Clare could only gasp, and stared speechless at this man, whom she had heard her brother-in-law, and others, describe as something of a coward – and of whom she, in spite of her better instincts, had thought sorely and with resentment only yesterday, by reason of what she termed to herself his ‘rudeness’ in flatly refusing to do what she had asked him. Good Heavens! And all the time, by his nerve and cool-headedness, he had saved her and the whole settlement from a hideous death. What a cool, masterful, resourceful brain was here.

“But, Mr Lamont,” she broke forth at last, “how did you know that this awful thing was contemplated – was to happen?”

“Well, that’s something of a story. I heard it among them – heard the whole scheme in all its details. Of course they don’t know that, or I shouldn’t be alive here, talking to you at this moment. Indeed, the amazement of the old witch-doctor at finding himself euchred imparted a comic element into a most confoundedly tragical situation.”

Clare looked at him in silence. She was turning over in her mind the events of the previous day. She remembered how the fact of him appearing in a coat had been commented on as an out-of-the-way circumstance. Now it all stood explained. It was to conceal the deadly weapon wherewith he had compelled the treacherous Matabele to abandon his murderous plan. And what an awful contrast was there – that gathering, as unsuspecting and light-hearted as though in the midst of peaceful England, while not a mile away hovered a storm-cloud of bloodthirsty savages awaiting the signal to overwhelm the whole in a whirlwind of massacre and agonising death. And this had been averted by the coolness and resolution of one man.

“You may or may not have noticed that the old ruffian was wearing two caps, a red and a white?”

“Yes, I remarked on that,” said Clare. “I wondered his head didn’t split.”

“Well, the white cap was to be the signal that the time was not ripe. I made him throw up that, and hooray with the rest of us.”

“Yes, I remember that too, and how we all laughed.”

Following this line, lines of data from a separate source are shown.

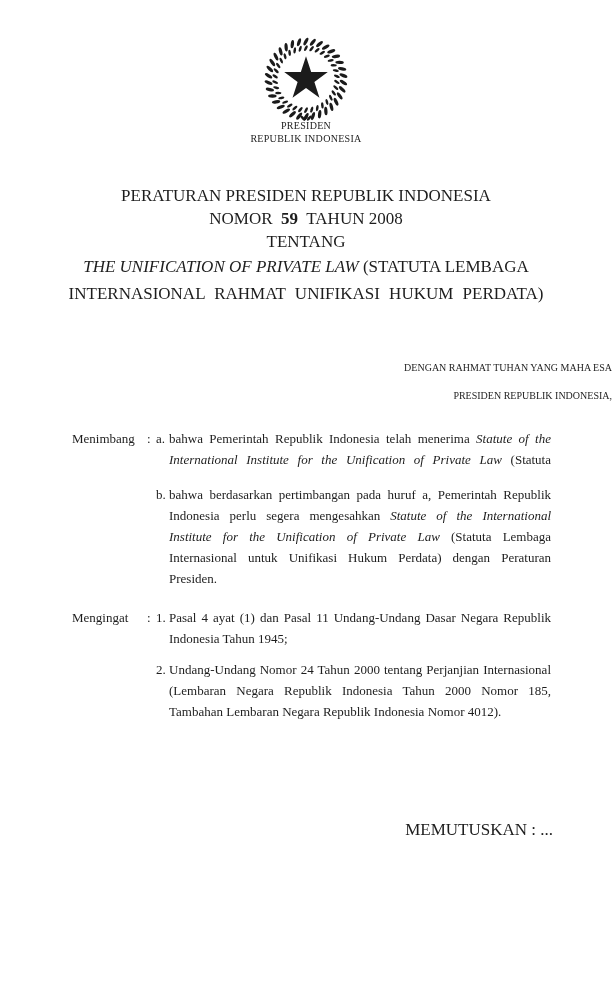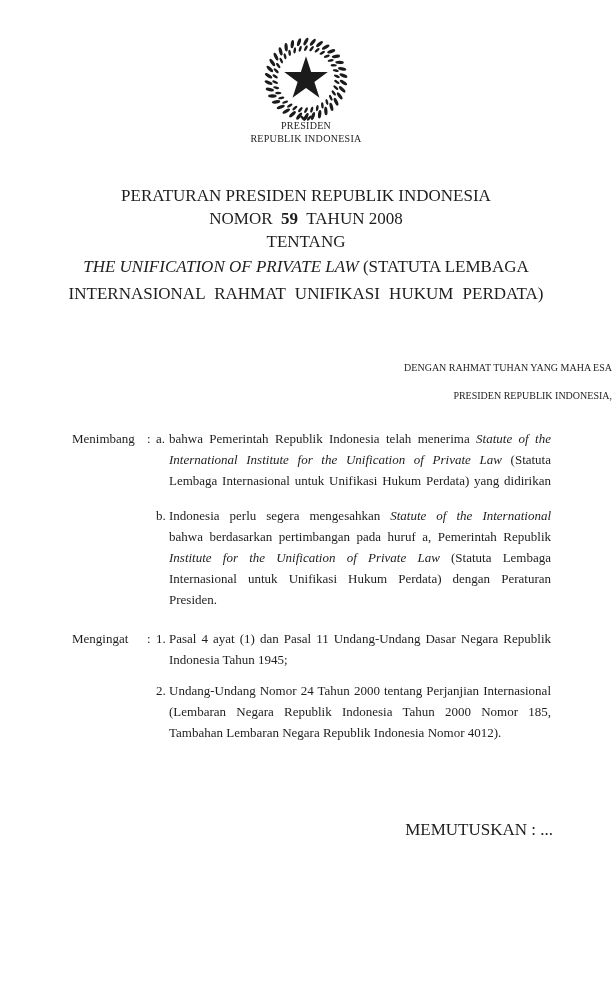--- a/index.html
+++ b/index.html
@@ -146,7 +146,6 @@
             <div class="ptext">
               <div class="pl jl"><span>bahwa Pemerintah Republik Indonesia telah menerima </span><span class="it">Statute of the</span></div>
               <div class="pl jl"><span class="it">International Institute for the Unification of Private Law</span><span> (Statuta</span></div>
-              <div class="pl jl"><span>Lembaga Internasional untuk Unifikasi Hukum Perdata) yang didirikan</span></div>
             </div>
           </div>
           <div class="item">

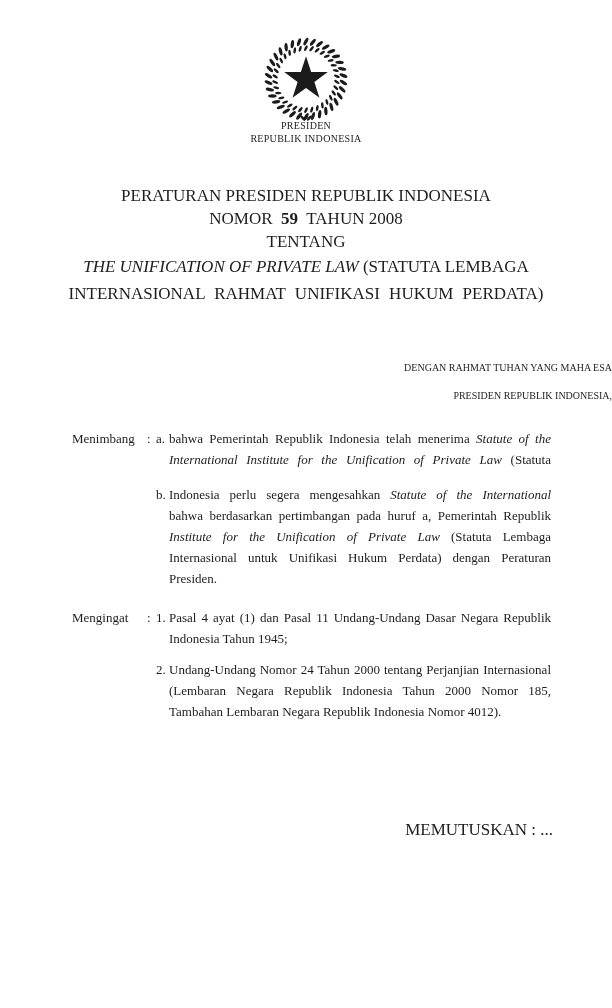--- a/index.html
+++ b/index.html
@@ -151,8 +151,8 @@
           <div class="item">
             <div class="marker">b.</div>
             <div class="ptext">
+              <div class="pl jl"><span>bahwa berdasarkan pertimbangan pada huruf a, Pemerintah Republik</span></div>
               <div class="pl jl"><span>Indonesia perlu segera mengesahkan </span><span class="it">Statute of the International</span></div>
-              <div class="pl jl"><span>bahwa berdasarkan pertimbangan pada huruf a, Pemerintah Republik</span></div>
               <div class="pl jl"><span class="it">Institute for the Unification of Private Law</span><span> (Statuta Lembaga</span></div>
               <div class="pl jl"><span>Internasional untuk Unifikasi Hukum Perdata) dengan Peraturan</span></div>
               <div class="pl"><span>Presiden.</span></div>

“Of course I primed him with the state of preparedness we were all in, though not seeming to be – and that there were Maxims hidden under that waggon sail instead of soda-water bottles. Good Lord, if the bar-keeper had sent his boy to get out a fresh box of the same! but he didn’t, luckily.”

“Yes, indeed. But what have you done about the affair, Mr Lamont? and is the old witch-doctor in prison?”

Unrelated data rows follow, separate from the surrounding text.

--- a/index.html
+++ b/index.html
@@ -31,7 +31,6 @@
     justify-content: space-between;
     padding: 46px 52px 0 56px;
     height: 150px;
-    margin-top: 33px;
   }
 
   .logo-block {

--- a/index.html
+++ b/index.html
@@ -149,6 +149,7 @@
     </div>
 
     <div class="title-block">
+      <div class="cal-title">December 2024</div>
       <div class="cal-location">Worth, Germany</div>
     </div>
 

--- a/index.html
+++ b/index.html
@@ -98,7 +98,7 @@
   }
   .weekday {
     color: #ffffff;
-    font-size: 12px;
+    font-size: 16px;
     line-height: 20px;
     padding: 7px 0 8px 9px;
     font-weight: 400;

“As yet I’ve done nothing except come up here the first thing this morning and verify the whole affair. And I have. There are abundant traces that a large number of Matabele have occupied this ground for hours. Look at the thing you picked up – do you know what it is?”

“This?” said Clare, holding out the cow-tails on the string.

“Yes. Well, that is part of the regular war-gear. It is tied round the leg above the calf – and this thing you found forms an important ‘pièce de conviction.’ It is never worn when moving about in the ordinary way. Well, old Qubani is not detained, because I saw it answered my purpose best to let him go.”